[Records excerpted from a collection]
+++++
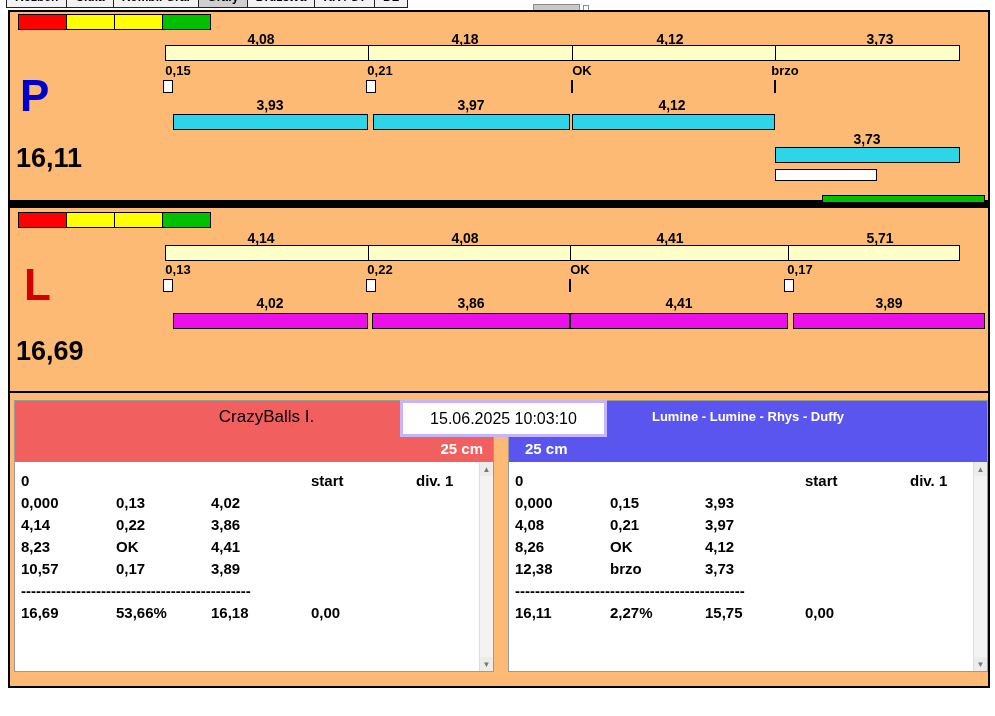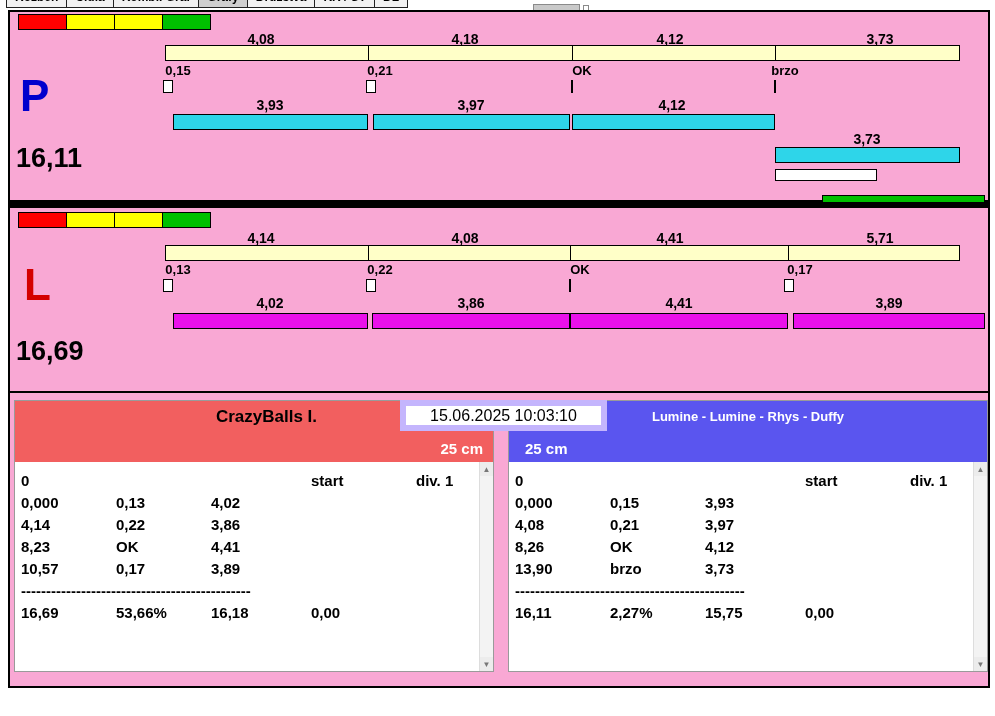--- a/index.html
+++ b/index.html
@@ -13,21 +13,21 @@
          font-weight:bold; font-size:12px; background:#f2f2f2;
          border:1px solid #222; border-left:none; white-space:nowrap; }
   .tab:first-child { border-left:1px solid #222; }
   .tab.active { background:#cfcfcf; }
   .graybox { position:absolute; left:533px; top:4px; width:47px; height:14px;
              background:#c9c9c9; border:1px solid #8a8a8a; }
   .graybox2 { position:absolute; left:583px; top:5px; width:6px; height:12px;
               background:#fff; border:1px solid #8a8a8a; }
 
   
-  .panel { position:absolute; left:8px; width:982px; border:2px solid #000; background:#f9a8d4; }
+  .panel { position:absolute; left:8px; width:982px; border:2px solid #000; background:#fdba74; }
   .panel-top { top:10px; height:192px; }
   .panel-bottom { top:206px; height:482px; }
   .divider { position:absolute; left:8px; top:201px; width:982px; height:6px; background:#000; }
 
   
   .lights { position:absolute; display:flex; }
   .light { width:49px; height:16px; border:1px solid #000; margin-left:-1px; }
   .light:first-child { margin-left:0; }
 
   
@@ -53,41 +53,41 @@
 
   .sepline { position:absolute; left:0; right:0; top:183px; height:2px; background:#000; }
 
   
   .team { position:absolute; top:192px; width:480px; height:272px;
           border:1px solid #9a9a9a; background:#fff; }
   .team-left { left:4px; }
   .team-right { left:498px; }
   .team-head { height:61px; position:relative; }
   .team-name { height:31px; display:flex; align-items:center; justify-content:center;
-               font-weight:bold; font-size:17px; color:#000;padding-left:25px; }
+               font-weight:normal; font-size:17px; color:#000;padding-left:25px; }
   .team-runners { height:30px; display:flex; align-items:center; justify-content:center;
                   font-weight:bold; font-size:13px; color:#fff; }
   .dist { position:absolute; bottom:5px; font-weight:bold; font-size:15px; color:#fff; }
   .team-left .dist { right:10px; }
   .team-right .dist { left:16px; }
 
   .ttable { position:absolute; left:0; top:61px; right:0; bottom:0; background:#fff; padding-top:8px; }
   .trow { position:relative; height:22px; line-height:22px; font-weight:bold; font-size:15px; }
   .trow span { position:absolute; white-space:nowrap; }
   .cA{left:6px} .cB{left:101px} .cC{left:196px} .cD{left:296px} .cE{left:401px}
   .sep-dash { width:292px; overflow:hidden; }
 
   .vscroll { position:absolute; right:0; top:0; width:14px; height:100%;
              background:#f3f3f3; border-left:1px solid #ddd; }
   .sarrow { position:absolute; left:0; width:13px; height:14px; font-size:8px; color:#777;
             display:flex; align-items:center; justify-content:center; background:#ececec; cursor:default; }
   .sarrow.up{top:0} .sarrow.down{bottom:0}
 
-  .clockbox { position:absolute; left:390px; top:192px; width:207px; height:31px;
-              background:#fff; border:6px solid #c4b5fd; display:flex; align-items:center;
+  .clockbox { position:absolute; left:390px; top:192px; width:207px; height:37px;
+              background:#fff; border:3px solid #c4b5fd; display:flex; align-items:center;
               justify-content:center; font-size:16px; z-index:4; }
 </style>
 </head>
 <body>
 
 <div class="screen">
 
   <div class="tabbar">
     <div class="tab">Rozbeh</div>
     <div class="tab">Cidlá</div>
@@ -261,21 +261,21 @@
           <span class="cA">4,08</span>
           <span class="cB">0,21</span>
           <span class="cC">3,97</span>
         </div>
         <div class="trow">
           <span class="cA">8,26</span>
           <span class="cB">OK</span>
           <span class="cC">4,12</span>
         </div>
         <div class="trow">
-          <span class="cA">13,90</span>
+          <span class="cA">12,38</span>
           <span class="cB">brzo</span>
           <span class="cC">3,73</span>
         </div>
         <div class="trow">
           <span class="cA sep-dash">----------------------------------------------</span>
         </div>
         <div class="trow">
           <span class="cA">16,11</span>
           <span class="cB">2,27%</span>
           <span class="cC">15,75</span>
+++++
Work to complete >> Going through the data above, return each line with the word "items".

Reply to the task >>
   .team-name { height:31px; display:flex; align-items:center; justify-content:center;
   .team-runners { height:30px; display:flex; align-items:center; justify-content:center;
             display:flex; align-items:center; justify-content:center; background:#ececec; cursor:default; }
-              background:#fff; border:6px solid #c4b5fd; display:flex; align-items:center;
+              background:#fff; border:3px solid #c4b5fd; display:flex; align-items:center;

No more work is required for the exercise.